SARAS E L’UNIVERSITÀ

IMPEGNO SOCIALE

Saras: una storia di energia, persone e innovazione

C’è un filo che attraversa oltre sessant’anni di storia industriale italiana e che continua a proiettarsi nel futuro: è il percorso di Saras, una realtà nata in Sardegna e cresciuta fino a diventare insieme al suo indotto un punto di riferimento nel panorama energetico europeo. Oggi Saras è parte di Vitol, leader globale nella distribuzione e commercializzazione di commodities energetiche, e continua a evolversi mantenendo saldo il legame con la comunità e con il territorio da cui tutto è iniziato.

Il cuore pulsante delle nostre attività è il polo energetico di Sarroch, che include la raffineria Sarlux, una delle più grandi e complesse del Mediterraneo, capace di trattare 300 mila barili al giorno di petrolio con impianti ad elevata conversione, moderni, efficienti e flessibili; nel sito vi è poi un impianto di gassificazione e produzione di energia elettrica a ciclo combinato (IGCC), perfettamente integrato con la raffineria, che adotta le soluzioni tecnologiche, gestionali e di controllo più efficaci e avanzate per garantire la propria sostenibilità ambientale. L’IGCC fornisce circa il 50% del fabbisogno di elettricità della Sardegna, e contribuisce in modo determinante all’affidabilità e stabilità del sistema elettrico regionale.

Nel corso dei decenni, il sito si è costantemente evoluto e rinnovato, mantenendosi all’avanguardia nel panorama competitivo internazionale, grazie principalmente all’impegno e alla dedizione delle nostre persone, che hanno saputo integrare le tecnologie più avanzate con le proprie competenze specialistiche, stabilendo un vero e proprio modello di efficienza e sostenibilità.
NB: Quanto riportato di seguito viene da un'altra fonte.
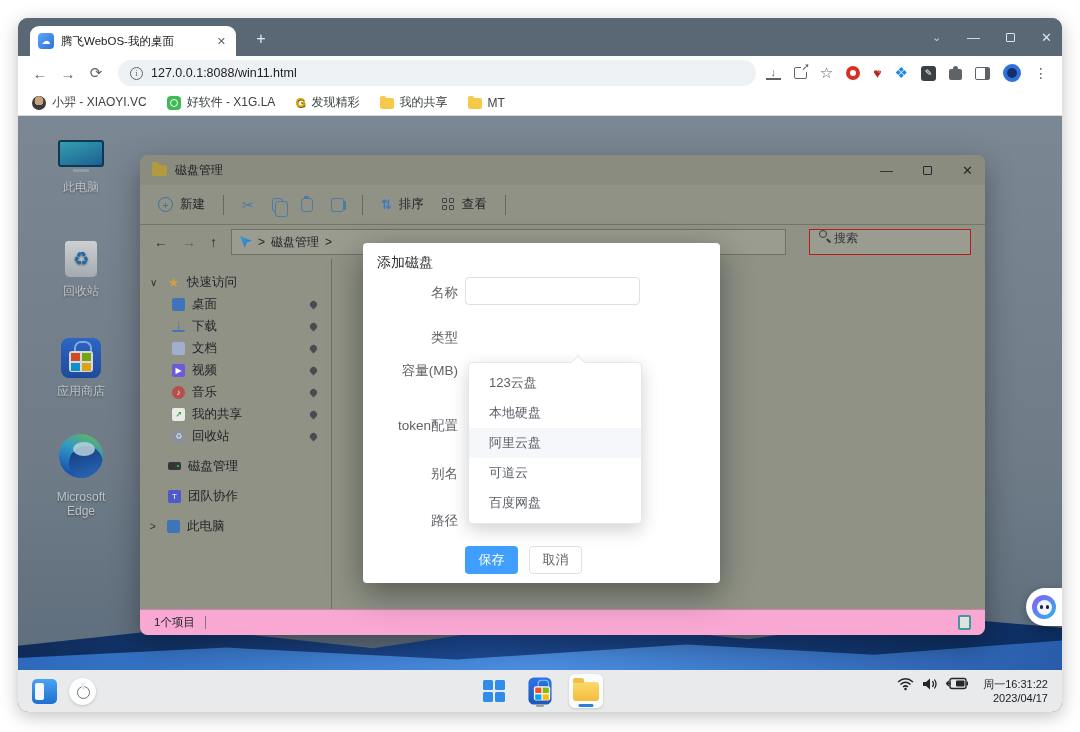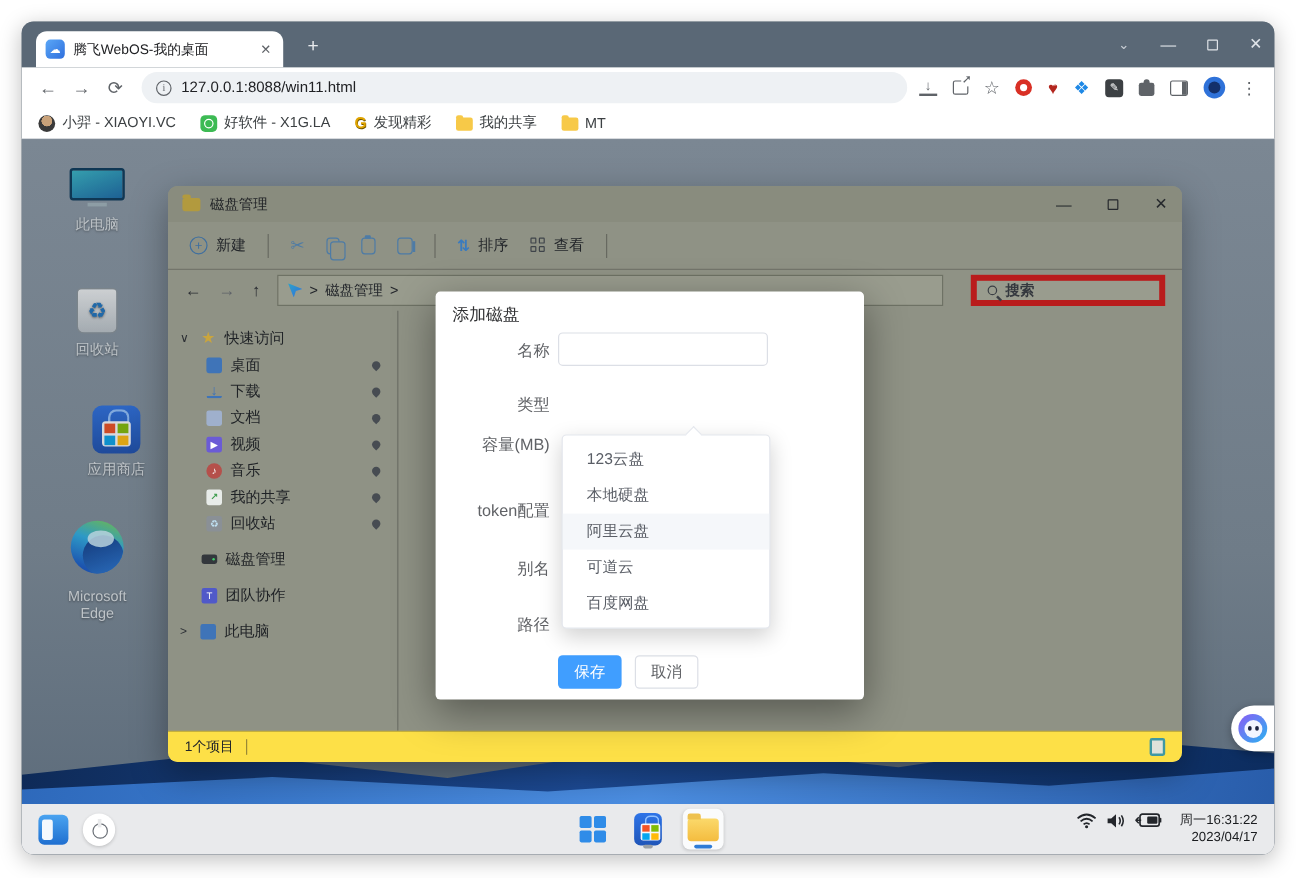--- a/index.html
+++ b/index.html
@@ -107,21 +107,21 @@
   .ic-ren::after { content:""; position:absolute; right:-3px; top:2px; width:2px; height:9px; background:#4d7ba6; }
   .ic-sort { color:#3a7bbf; font-size:13px; font-weight:bold; }
   .ic-grid { width:13px; height:13px; display:grid; grid-template-columns:5px 5px; grid-template-rows:5px 5px; gap:2px; }
   .ic-grid i { border:1.4px solid #3f444a; border-radius:1px; display:block; }
 
   .fm-nav { height:34px; background:#8f9285; display:flex; align-items:center; padding:0 14px; gap:14px; }
   .nav-a { font-size:14px; color:#2b2e33; }
   .nav-a.dim { color:#5e6268; }
   .pathbox { width:555px; height:26px; background:#999c8e; border:1px solid #6e7265; display:flex; align-items:center; padding:0 8px; gap:6px; font-size:12px; color:#23262b; }
   .crumb-logo { width:12px; height:12px; background:linear-gradient(135deg,#2fa3c9,#2f6fdd); clip-path:polygon(0 0,100% 40%,55% 55%,40% 100%); }
-  .searchbox { margin-left:auto; width:162px; height:26px; background:#999c8e; border:5px solid #b91c1c; display:flex; align-items:center; padding:0 9px; gap:7px; font-size:12px; color:#34383e;font-weight:bold; }
+  .searchbox { margin-left:auto; width:162px; height:26px; background:#999c8e; border:1px solid #b91c1c; display:flex; padding:0 9px; gap:7px; font-size:12px; color:#34383e; }
   .ic-mag { width:8px; height:8px; border:1.5px solid #3a3e44; border-radius:50%; position:relative; flex:0 0 8px; }
   .ic-mag::after { content:""; position:absolute; left:7px; top:7px; width:5px; height:1.5px; background:#3a3e44; transform:rotate(45deg); transform-origin:left center; }
 
   .fm-body { position:absolute; top:104px; left:0; right:0; bottom:26px; display:flex; }
   .fm-side { width:192px; border-right:1px solid rgba(30,30,30,.3); padding-top:12px; font-size:12.5px; color:#1f2226; overflow:hidden; }
   .srow { height:22px; display:flex; align-items:center; gap:7px; padding-left:10px; }
   .srow.lv1 { padding-left:32px; }
   .srow.sect { margin-top:8px; padding-left:28px; }
   .srow .chev { width:10px; font-size:10px; color:#2b2e33; flex:0 0 10px; }
   .si { width:13px; height:13px; border-radius:2px; flex:0 0 13px; display:flex; align-items:center; justify-content:center; font-size:8px; color:#fff; }
@@ -139,21 +139,21 @@
   .si-disk::after { content:""; position:absolute; right:2px; top:3px; width:2px; height:2px; border-radius:50%; background:#3fd06a; }
   .si-team { background:#5059c9; }
   .pin { margin-left:auto; margin-right:14px; width:7px; height:7px; background:#474c52; border-radius:50% 50% 50% 0; transform:rotate(-45deg); flex:0 0 7px; }
 
   .fm-content { flex:1; position:relative; }
   .disk-item { position:absolute; left:108px; top:20px; width:78px; text-align:center; color:#1f2226; font-size:12px; }
   .disk-art { width:46px; height:26px; margin:0 auto 6px; border-radius:3px; background:linear-gradient(180deg,#4a4f55,#26292e); position:relative; }
   .disk-art::after { content:""; position:absolute; left:6px; bottom:5px; width:4px; height:4px; border-radius:50%; background:#3fd06a; }
   .disk-item .l2 { margin-top:2px; }
 
-  .fm-status { position:absolute; left:0; right:0; bottom:0; height:26px; background:#fde047; border-top:1px solid rgba(30,30,30,.25);
+  .fm-status { position:absolute; left:0; right:0; bottom:0; height:26px; background:#f9a8d4; border-top:1px solid rgba(30,30,30,.25);
     display:flex; align-items:center; padding:0 14px; gap:10px; font-size:11.5px; color:#23262a; }
   .vline { width:1px; height:13px; background:rgba(30,30,30,.45); }
   .status-ic { margin-left:auto; width:13px; height:15px; border:2px solid #3f98a3; border-radius:2px; background:#dfe2da; }
 
   
   .dlg { position:absolute; left:345px; top:127px; width:357px; height:340px; background:#fff; border-radius:4px;
     box-shadow:0 10px 34px rgba(0,0,0,.4); z-index:5; }
   .dlg-title { position:absolute; left:14px; top:11px; font-size:14px; color:#303133; }
   .dlg-label { position:absolute; left:0; width:95px; text-align:right; font-size:13.5px; color:#606266; }
   .dlg-input { position:absolute; left:102px; width:175px; height:28px; border:1px solid #dcdfe6; border-radius:4px; background:#fff; font-size:13px; padding:0 8px; outline:none; color:#303133; }
@@ -284,21 +284,21 @@
             <div class="base"></div>
           </div>
         <div>此电脑</div>
       </div>
       <div class="dicon" style="left:20px; top:124px;">
         <div class="art art-bin">
             <span>♻</span>
           </div>
         <div>回收站</div>
       </div>
-      <div class="dicon" style="left:36px; top:222px;">
+      <div class="dicon" style="left:20px; top:222px;">
         <div class="art art-store">
           <div class="panel">
               <i style="background:#f35325"></i>
               <i style="background:#81bc06"></i>
               <i style="background:#05a6f0"></i>
               <i style="background:#ffba08"></i>
             </div>
         </div>
         <div>应用商店</div>
       </div>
La nostra presenza nel settore energetico include anche le fonti rinnovabili: “Sardeolica”, società interamente controllata da Saras, possiede infatti due parchi eolici (Ulassai e Macchiareddu) con una capacità installata complessiva di 171MW, che producono energia eolica sufficiente a coprire il fabbisogno annuale di oltre 200 mila persone. Ciò testimonia il nostro impegno per accompagnare la transizione energetica, con un percorso concreto, fatto di investimenti, competenze e responsabilità.

Al centro di tutto ci sono sempre le nostre persone che ogni giorno, con professionalità ed impegno, ci consentono di essere efficienti, produttivi e capaci di creare valore sostenibile per tutti i nostri stakeholder.

Il valore delle nostre competenze

Le persone di Saras rappresentano un patrimonio essenziale all’interno di un sistema aperto al confronto nazionale e internazionale, capace di unire competenze tecniche, innovazione industriale e un forte legame con il territorio.

Nel sito di Sarroch lavorano ingegnere e ingegneri chimici, meccanici, elettrici, gestionali, energetici e ambientali, insieme a tecnici specializzati provenienti da percorsi professionali. Accanto a loro ci sono laureate e laureati di altri ambiti, che portano punti di vista complementari. È un contesto multidisciplinare, dove competenze diverse dialogano e si rafforzano a vicenda.

Un aspetto che colpisce chiunque entri in contatto con Saras è il forte radicamento territoriale: circa l’85% delle nostre persone proviene dalla Sardegna e, tra i laureati, oltre il 60% proviene dall’Università di Cagliari. Questa caratteristica aziendale rappresenta un elemento con un valore sociale profondo. Significa investire nel talento locale, creare opportunità di crescita qualificata nell’isola e contribuire allo sviluppo di competenze avanzate che restano nel territorio. È un impegno che rafforza la comunità, sostiene l’economia locale e genera un circolo virtuoso tra formazione, lavoro e innovazione.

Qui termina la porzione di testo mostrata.